Other poems that have been published in poetry anthologies and journals, include "Nipikti the Old Man Carver," "Frobisher Bay Childhood," "Damn Those Invaders" and "Siqiniq 'The Sun'".

In 1980, Ipellie collaborated with Robin Gedalof in the University of Washington Press publication of Paper Stays Put: A Collection of Inuit Writing—a collection of "stories, poems, essays, plays, memoirs and songs" written by Inuit from Canada and illustrated by Ipellie, that was used as a GED teacher's.

In 1993, the first book that exclusively featured Ipellie's stories and his pen and ink drawings, was published—Arctic Dreams and Nightmares.

In 2005, Ipellie wrote the foreword for the illustrated book entitled The Diary of Abraham Ulrikab: Text and Context, the story of Ulrikab (1845 - 1881) who became an attraction in one of Carl Hagenbeck's ethnographical shows in Hamburg, Germany.

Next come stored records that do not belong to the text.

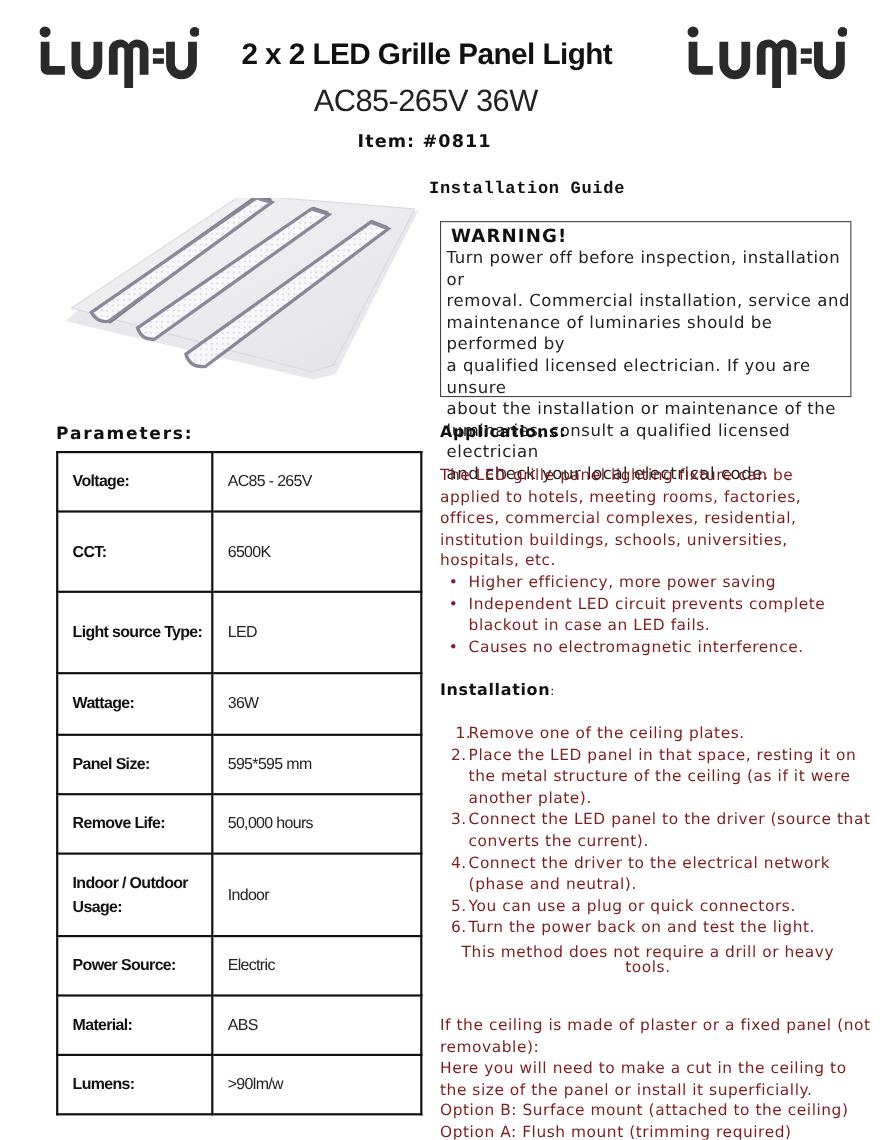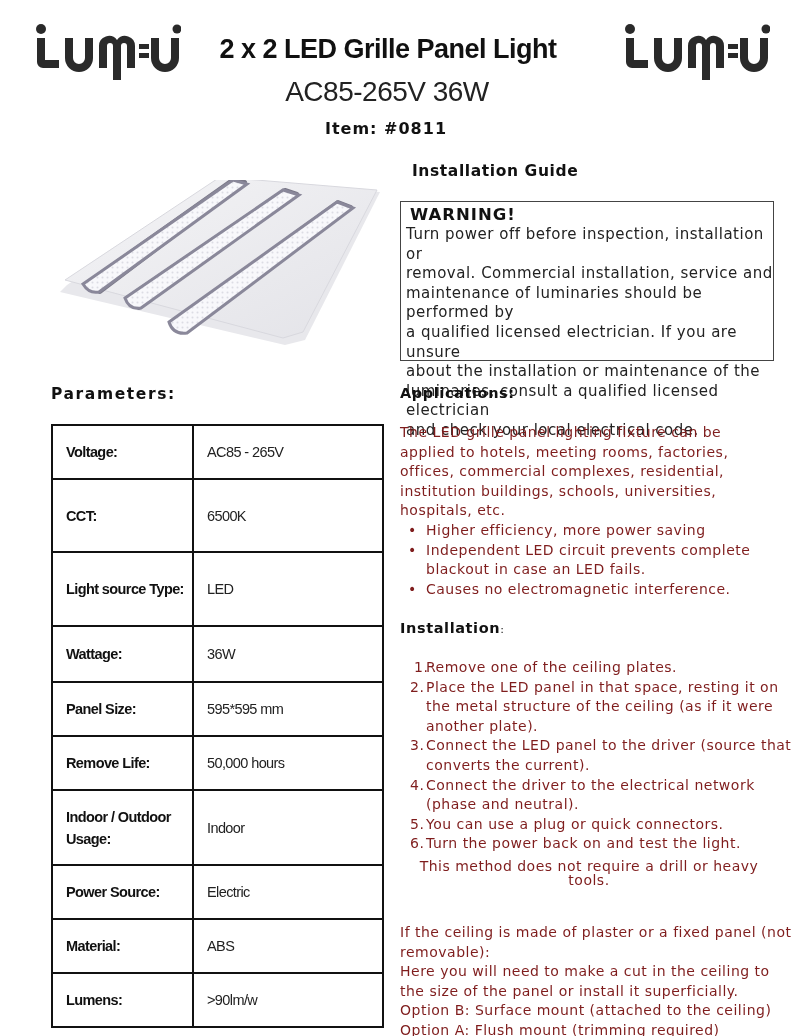--- a/index.html
+++ b/index.html
@@ -11,31 +11,31 @@
   #logo-right { left: 622px; }
 
   .title { position: absolute; left: 0; width: 800px; text-align: center; }
   #main-title { top: 34px; font-size: 27px; font-weight: bold; letter-spacing: -0.5px; left: -12px; }
   #subtitle { top: 76px; font-size: 28px; font-weight: normal; color: #222; letter-spacing: -0.5px; left: -13px; }
   #item-number { top: 119px; font-size: 16px; font-weight: bold; letter-spacing: 1px; left: -14px; font-family: "DejaVu Sans", sans-serif; }
 
   .product-image { position: absolute; left: 55px; top: 180px; width: 330px; height: 170px; }
 
   .section-heading { position: absolute; font-family: "DejaVu Sans", sans-serif; font-weight: bold; font-size: 15.5px; letter-spacing: 0.6px; color: #111; }
-  #install-guide-heading { left: 412px; top: 162px; }
+  #install-guide-heading { left: 390px; top: 162px; font-family: Liberation Mono, monospace; }
   #params-heading { left: 51px; top: 385px; letter-spacing: 1.6px; }
   #applications-heading { left: 400px; top: 385px; font-size: 14.5px; }
   #installation-heading { left: 400px; top: 620px; font-size: 14.5px; }
   #installation-heading .colon { font-weight: normal; font-size: 11px; }
 
   .warning-box { position: absolute; left: 400px; top: 201px; width: 374px; height: 160px; border: 1.5px solid #444; box-sizing: border-box; padding: 3px 0 0 5px; }
   .warning-title { font-family: "DejaVu Sans", sans-serif; font-weight: bold; font-size: 16.5px; letter-spacing: 1px; margin-left: 4px; line-height: 20px; }
   .warning-text { font-family: "DejaVu Sans", sans-serif; font-size: 15px; line-height: 19.6px; letter-spacing: 0.5px; color: #222; white-space: pre-line; }
 
-  .params-table { position: absolute; left: 51px; top: 410px; width: 333px; border-collapse: collapse; margin-top: 14px; }
+  .params-table { position: absolute; left: 51px; top: 410px; width: 333px; border-collapse: collapse; }
   .params-table td { border: 2px solid #111; padding: 0 0 0 13px; font-size: 14.5px; letter-spacing: -0.6px; vertical-align: middle; }
   .params-table td.label { width: 126px; font-weight: bold; line-height: 22px; }
   .params-table td.value { font-weight: normal; color: #222; }
 
   .body-text { position: absolute; font-family: "DejaVu Sans", sans-serif; font-size: 14px; letter-spacing: 0.5px; color: #7f1d1d; line-height: 19.6px; }
   #applications-intro { left: 400px; top: 423px; width: 380px; }
   #applications-bullets { left: 400px; top: 521px; width: 390px; margin: 0; padding: 0; list-style: none; }
   #applications-bullets li { position: relative; padding-left: 26px; }
   #applications-bullets li .bullet { position: absolute; left: 8px; top: 0; }
 

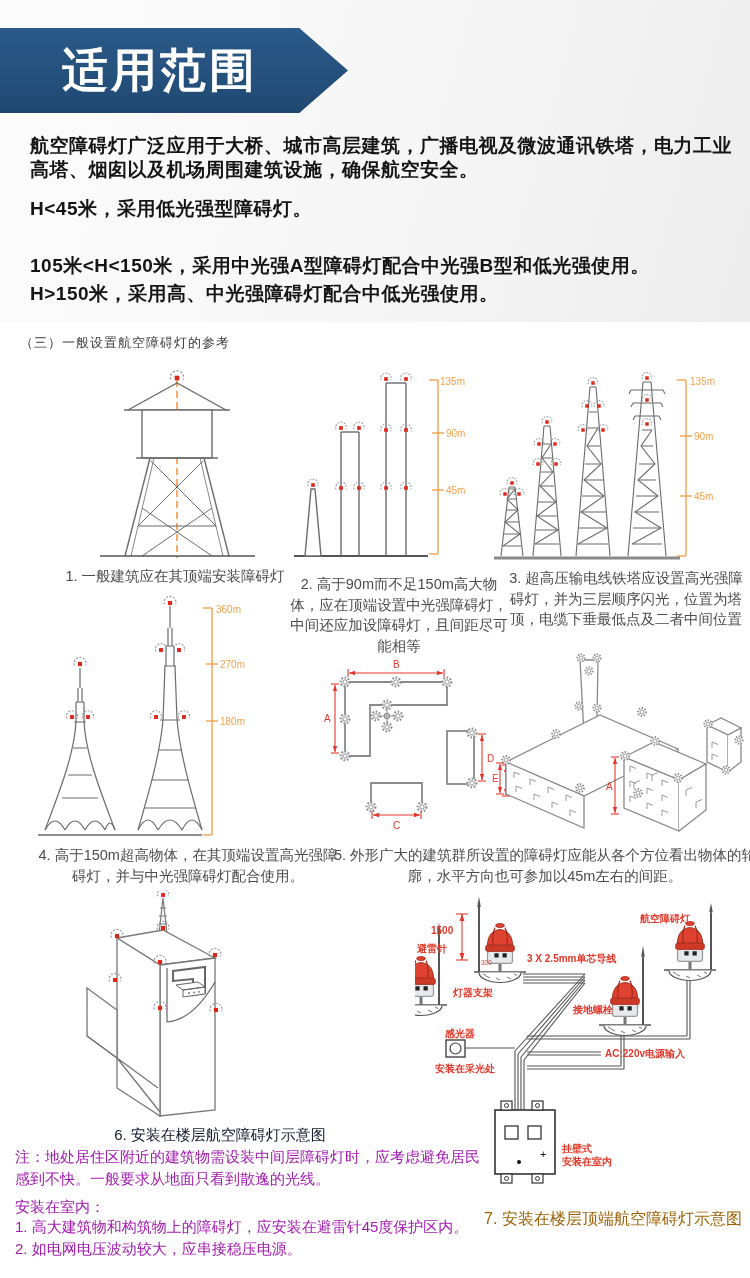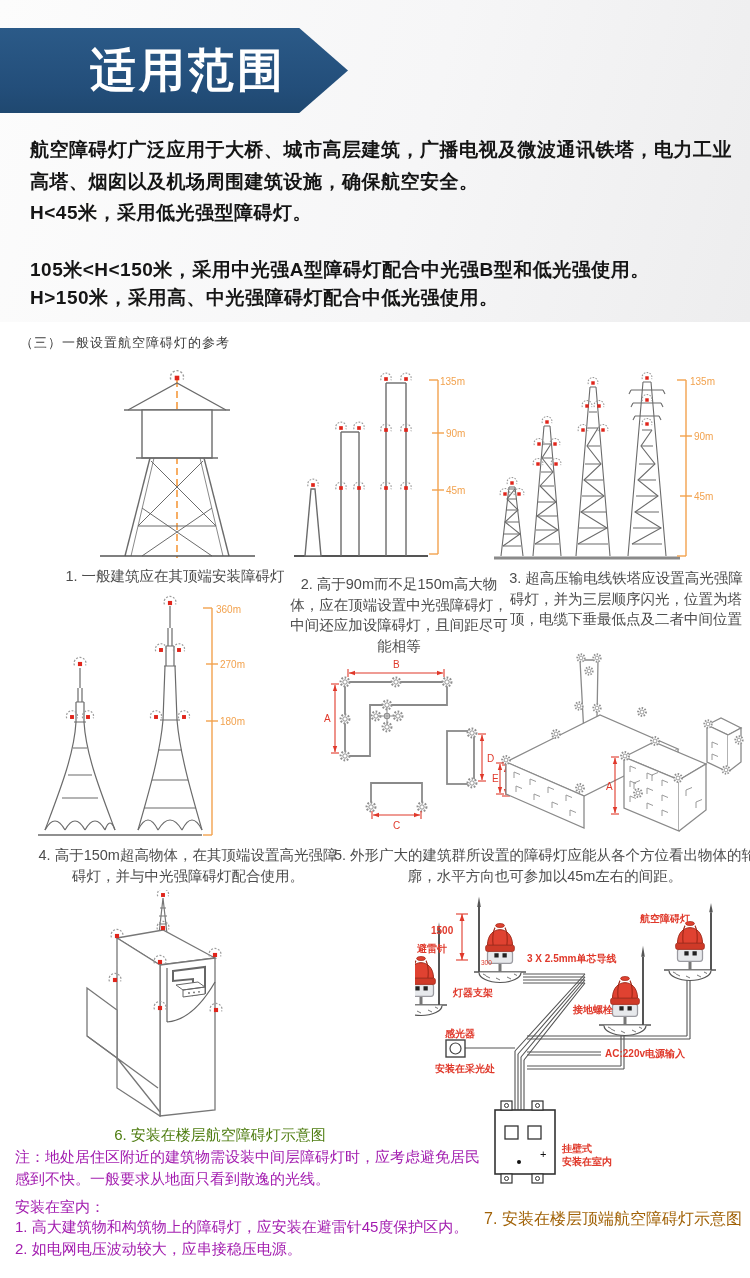--- a/index.html
+++ b/index.html
@@ -3,24 +3,24 @@
 <meta charset="utf-8">
 <style>
   html,body{margin:0;padding:0;background:#fff;}
   #screen{position:relative;width:750px;height:1278px;background:#ffffff;overflow:hidden;
           font-family:"Liberation Sans","DejaVu Sans",sans-serif;}
   .top-section{position:absolute;left:0;top:0;width:750px;height:322px;
                background:linear-gradient(105deg,#fcfcfc 0%,#f6f6f7 55%,#ededee 100%);}
   .banner{position:absolute;left:0;top:28px;width:348px;height:85px;
           background:linear-gradient(180deg,#2b5a88 0%,#234e7a 70%,#1f4870 100%);
           clip-path:polygon(0 0,86% 0,100% 50%,86% 100%,0 100%);}
-  .banner span{display:block;line-height:85px;padding-left:90px;color:#ffffff;
+  .banner span{display:block;line-height:85px;padding-left:62px;color:#ffffff;
                font-size:46px;font-weight:bold;letter-spacing:3px;}
   .intro-line{position:absolute;left:30px;width:702px;margin:0;color:#151515;
-              font-size:19px;font-weight:bold;line-height:32px;letter-spacing:.5px;}
+              font-size:19px;font-weight:bold;line-height:24px;letter-spacing:.5px;}
   .section-title{position:absolute;left:20px;top:334px;font-size:13px;color:#3c3c3c;letter-spacing:1px;}
   .fig{position:absolute;display:block;}
   .cap{position:absolute;font-size:14.5px;color:#4c4c4c;line-height:1.42;text-align:center;}
   .note{position:absolute;font-size:15px;color:#a21caf;line-height:1.45;}
   svg text{font-family:"Liberation Sans","DejaVu Sans",sans-serif;}
   .sc{font-size:10px;fill:#f2a24e;}
   .dim{font-size:10px;fill:#e0392b;}
   .rlb{font-size:10px;fill:#e0392b;font-weight:bold;}
 </style>
 </head>
@@ -420,21 +420,21 @@
       </g>
       <rect x="90" y="240" width="13" height="13" fill="none" stroke="#333" stroke-width="1.3"></rect>
       <rect x="113" y="240" width="13" height="13" fill="none" stroke="#333" stroke-width="1.3"></rect>
       <circle cx="104" cy="276" r="2" fill="#111"></circle>
       <text x="125" y="272" font-size="11" fill="#111">+</text>
     </g>
     <text class="rlb" x="147" y="266">挂壁式</text>
     <text class="rlb" x="147" y="279">安装在室内</text>
   </svg>
 
-  <div class="cap" style="left:55px;top:1124px;width:330px;font-size:15px;color:#4d7c0f">6. 安装在楼层航空障碍灯示意图</div>
+  <div class="cap" style="left:55px;top:1124px;width:330px;font-size:15px;color:#0f172a">6. 安装在楼层航空障碍灯示意图</div>
 
   <div class="note" style="left:15px;top:1146px;width:478px">注：地处居住区附近的建筑物需设装中间层障碍灯时，应考虑避免居民感到不快。一般要求从地面只看到散逸的光线。</div>
   <div class="note" style="left:15px;top:1196px">安装在室内：</div>
   <div class="note" style="left:15px;top:1216px;width:470px">1. 高大建筑物和构筑物上的障碍灯，应安装在避雷针45度保护区内。</div>
   <div class="note" style="left:15px;top:1238px;width:470px">2. 如电网电压波动较大，应串接稳压电源。</div>
 
   <div class="cap" style="left:478px;top:1208px;width:270px;font-size:16px;color:#a16207">7. 安装在楼层顶端航空障碍灯示意图</div>
 
 </div>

The book was published in German in 2007.

His 2007 illustrated book entitled The Inuit Thought of It: Amazing Arctic Innovations and translated into French as Innovations inuites: il fallait y penser—co-authored by David MacDonald, received a number of awards including the Canadian Children’s Book Centre's Best Books for Kids & Teens in 2008.

He co-authored content for Inuit.net with Carol Rigby on Nunavut.

His 2009 illustrated book entitled I Shall Wait and Wait, which was published after he had died, described the traditional Inuit seal hunt.

== Artwork in public collections ==
Ipellie's artwork has been included in a number of public collections and galleries including in the Carleton University Art Gallery, the Canada Council Art Bank in Ottawa, and the Richard F. Brush Art Gallery at St. Lawrence University in New York.

== Awards and honours ==
In 2019, Ipellie was inducted into the Canadian Cartoonists Hall of Fame.

== Death ==
Ipellie died of a heart attack in Ottawa, Ontario at the age 56 and is survived by his daughter, Taina Ipellie.